MR. SMITH: We want to talk to a couple of members of Congress who voted yesterday on this massive $700 billion bailout package.
We're joined by Representative Marsha Blackburn from Tennessee, who voted nay, and Representative James Moran of Virginia, who voted in the affirmative.
Let me first start with Representative Blackburn. Why did you vote the way you voted?
REP. BLACKBURN: Well, let me first say we're committed to finding a resolution to this. And I think that by week's end we will have a solution to this problem. There are some reasons that I cast a no vote yesterday. This was too much bailout and not enough workout in this plan. It also was $700 billion and an immediate $250 billion blank check. The federal debt limit was raised to $11.3 trillion in this bill. And there are some other things that could and should be done first and should be done in conjunction with the actions that were taken yesterday -- increasing --
MR. SMITH: Let me ask you this very quickly. Yeah, there's so much involved in this, but let me ask you very quickly --
REP. BLACKBURN: Yes, there is.
MR. SMITH: -- you make the vote. The stock market goes down 700 points. Do you feel in any way responsible for that?

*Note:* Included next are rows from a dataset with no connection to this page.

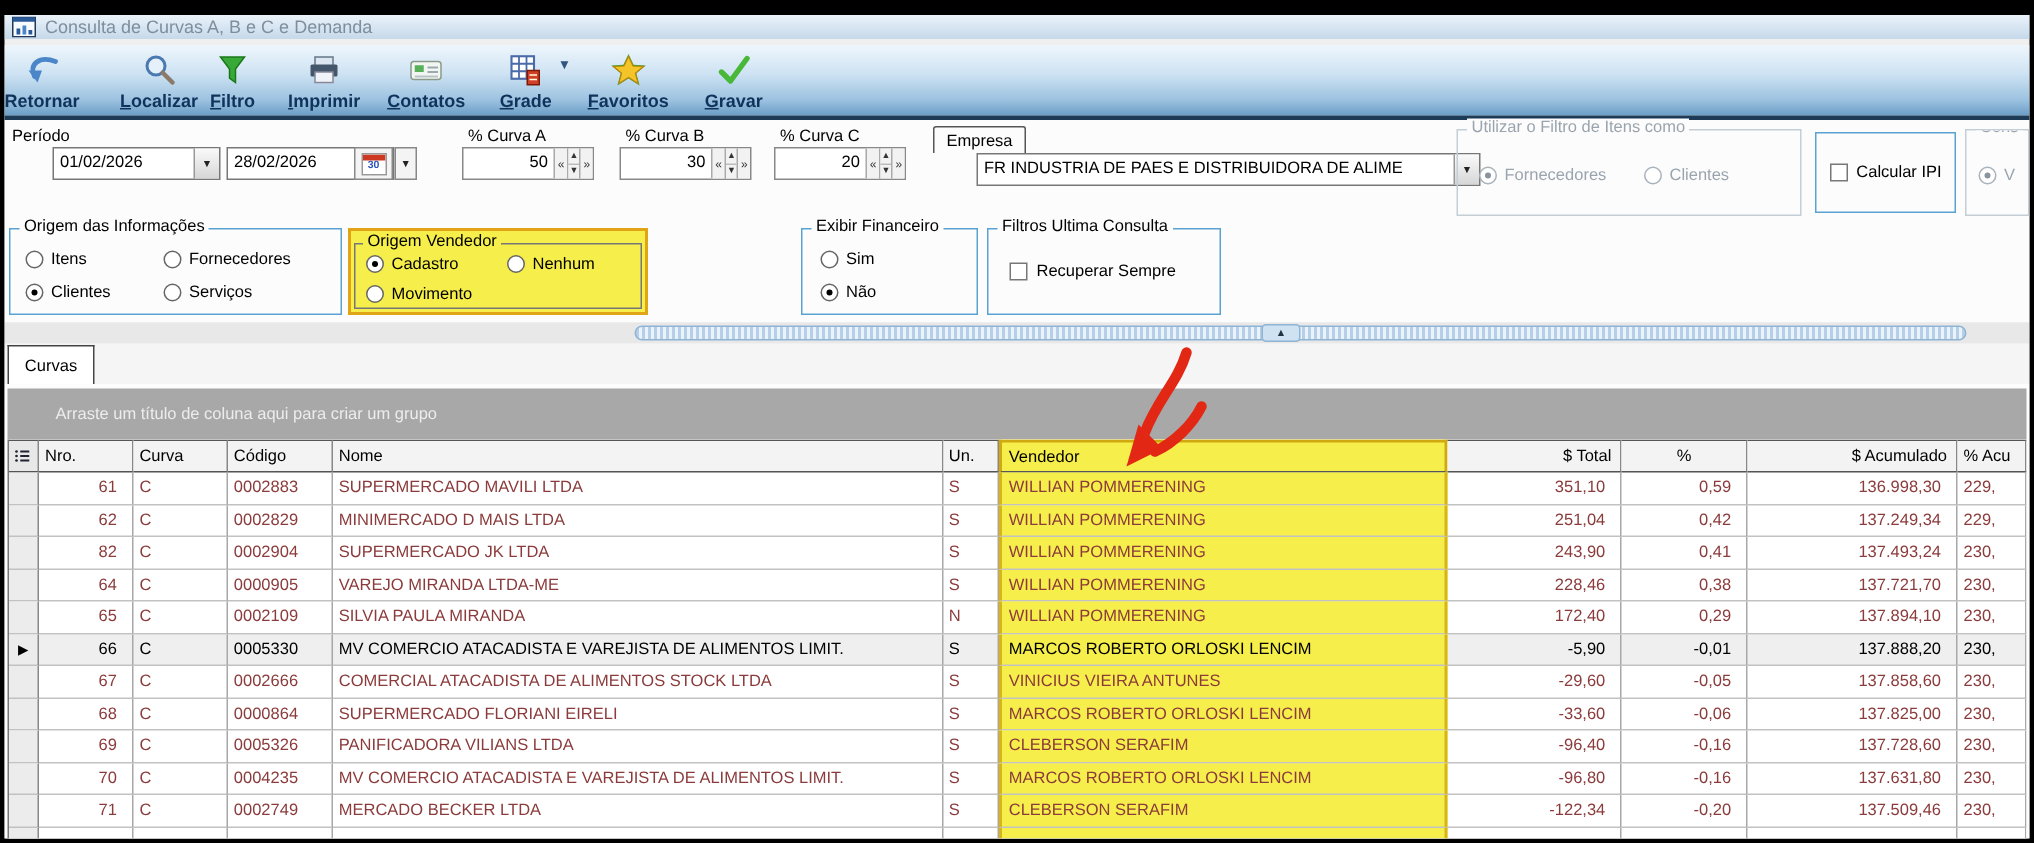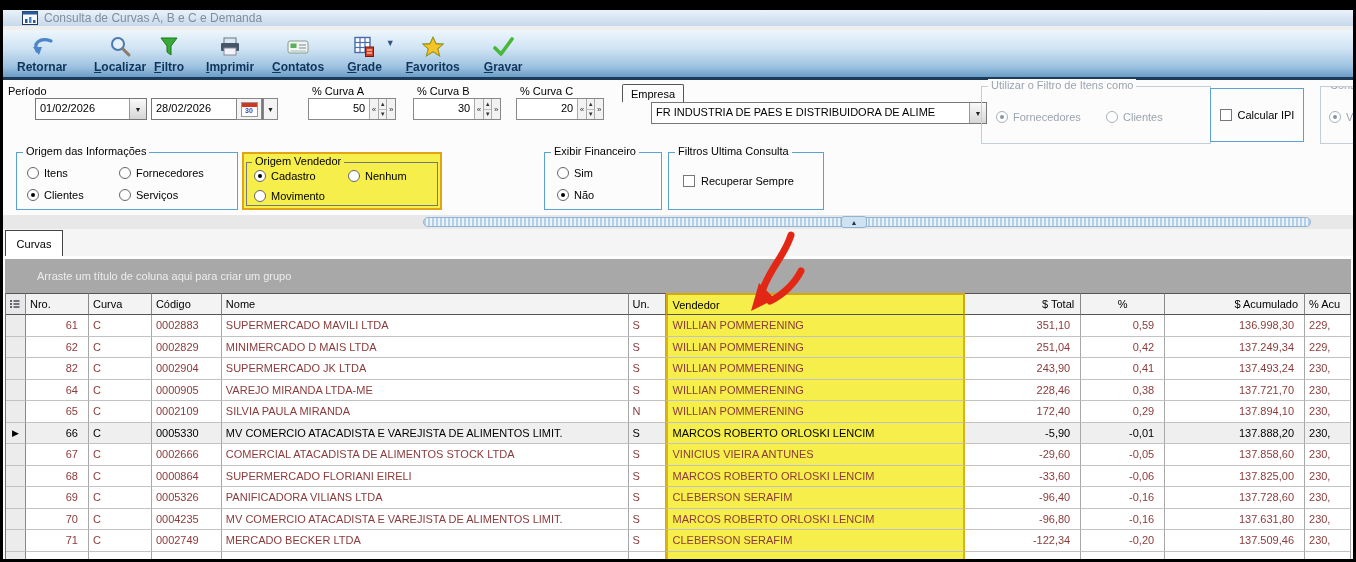"Consulta de Curvas A, B" .titlebar { padding-left: 19px -> 5px }
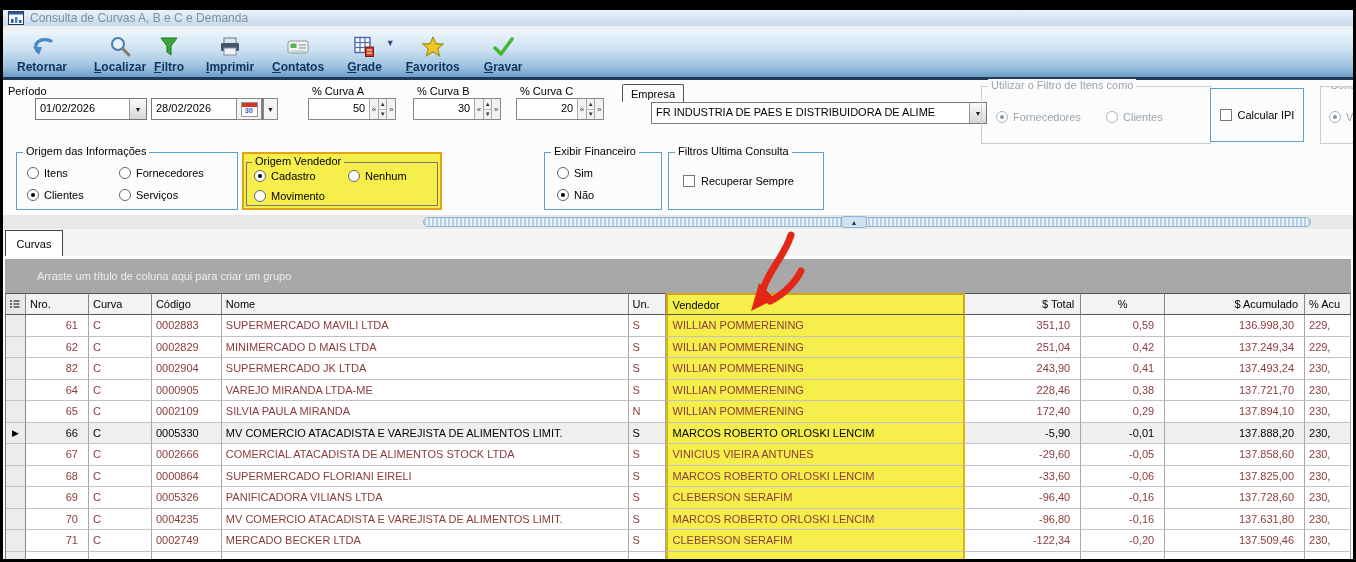"Retornar" div.tbtn { margin-left: 14px -> 0 }
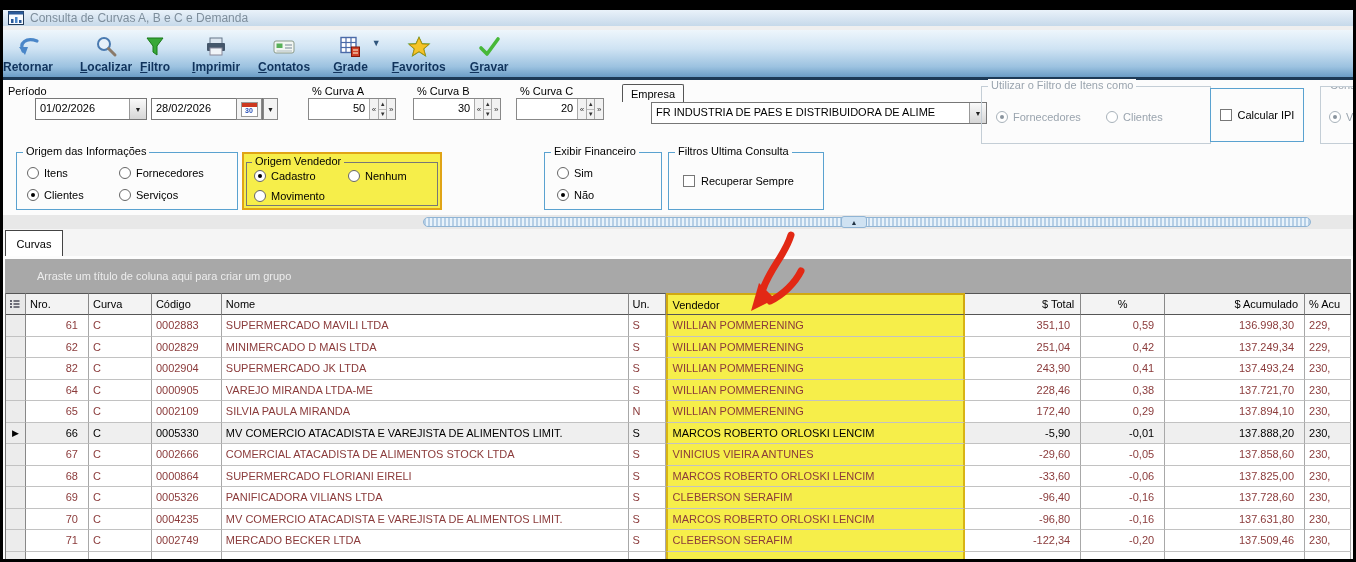"Utilizar o Filtro de Itens" .group { margin-left: 10px -> none }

REP. BLACKBURN: We are all very concerned about the total picture, and have been. And that is why we've worked diligently all throughout the week and will continue to work this week until we solve this problem. This is something you can't leave on the table and leave Washington. This is something that affects every man and woman, every family in this country. And I have a commitment, and I know that those that are negotiating have a commitment. We are going to solve this problem. We have to.
MR. SMITH: Okay. Congressman Moran, let me ask you, you voted in the affirmative, yet at least 40 percent of your Democratic colleagues voted against that. How are you going to convince them that they should change their votes?
REP. MORAN: Harry, I'm surprised it was that high. This is a Republican bill. It was the Bush-Cheney administration, with Secretary Paulson, who offered it. Getting 60 percent of the vote was pretty impressive. What was shocking was that the Republicans voted against it, two-thirds of them. I mean, I don't know where the leadership was. The Democrats were willing to hold the vote open so that the president could call members and get them to switch their vote, but it didn't happen.
You know, maybe if the market falls another 1,000 points, maybe they'll get some --
MR. SMITH: Congressman, though --
REP. MORAN: -- (inaudible).
MR. SMITH: Hang on a second. It's easy enough --
REP. BLACKBURN: Harry, this is not a partisan issue.
MR. SMITH: -- to blame it on -- hang on one second. Well, let's just hang on a second. It's easy enough to blame it on the opposition. Democrats are always seemingly going to be happy to vote for putting on more debt or making government bigger. All you needed was another dozen votes or so. How come the Democrats couldn't come up with them?
REP. MORAN: Well, you know, Speaker Pelosi had said to Minority Leader Boehner, "If you can put 110 votes up, we'll match it. We will at least do half of this task." But we don't want to own this bill. This is your bill. If it's our bill, we want to put in some mortgage protections to help out the homeowners as much as we do Wall Street. We want to pay for the bill so we can do other initiatives rather than financially strapping the country for the next decade.
There are a number of things the Democrats wanted. But nevertheless, they realized the urgency of the situation, and so almost two-thirds of them went ahead and voted for it. What we need to do now is to make this bipartisan, to get at least half of the Republicans as well. And I thought that would happen. It didn't. And now I think you'll see continued crash. The key day is today. It's the last day of the financial quarter.
REP. BLACKBURN: Harry, may I articulate a few --
REP. MORAN: And as a result, there are a number of businesses that could go under without being able to get a cash infusion today.
MR. SMITH: All right, for the time being --
REP. BLACKBURN: Harry, this is a grave situation.
MR. SMITH: -- we have to leave it exactly -- it is a grave situation. And for the moment we're going to have to leave it right there.
REP. BLACKBURN: And there are some things that we can do, some actions to take.
REP. MORAN: Well, we should have done it, and we should have done it when it needed to be done, Marsha. There's really no excuse.
REP. BLACKBURN: We will have it done by week's end.
MR. SMITH: Congresswoman, Congressman, thank you so much; do appreciate it.
REP. BLACKBURN: We're committed to finding a solution.
MR. SMITH: We're going to leave it right there for now.
REP. BLACKBURN: Thank you.
MR. SMITH: We will be watching, believe me.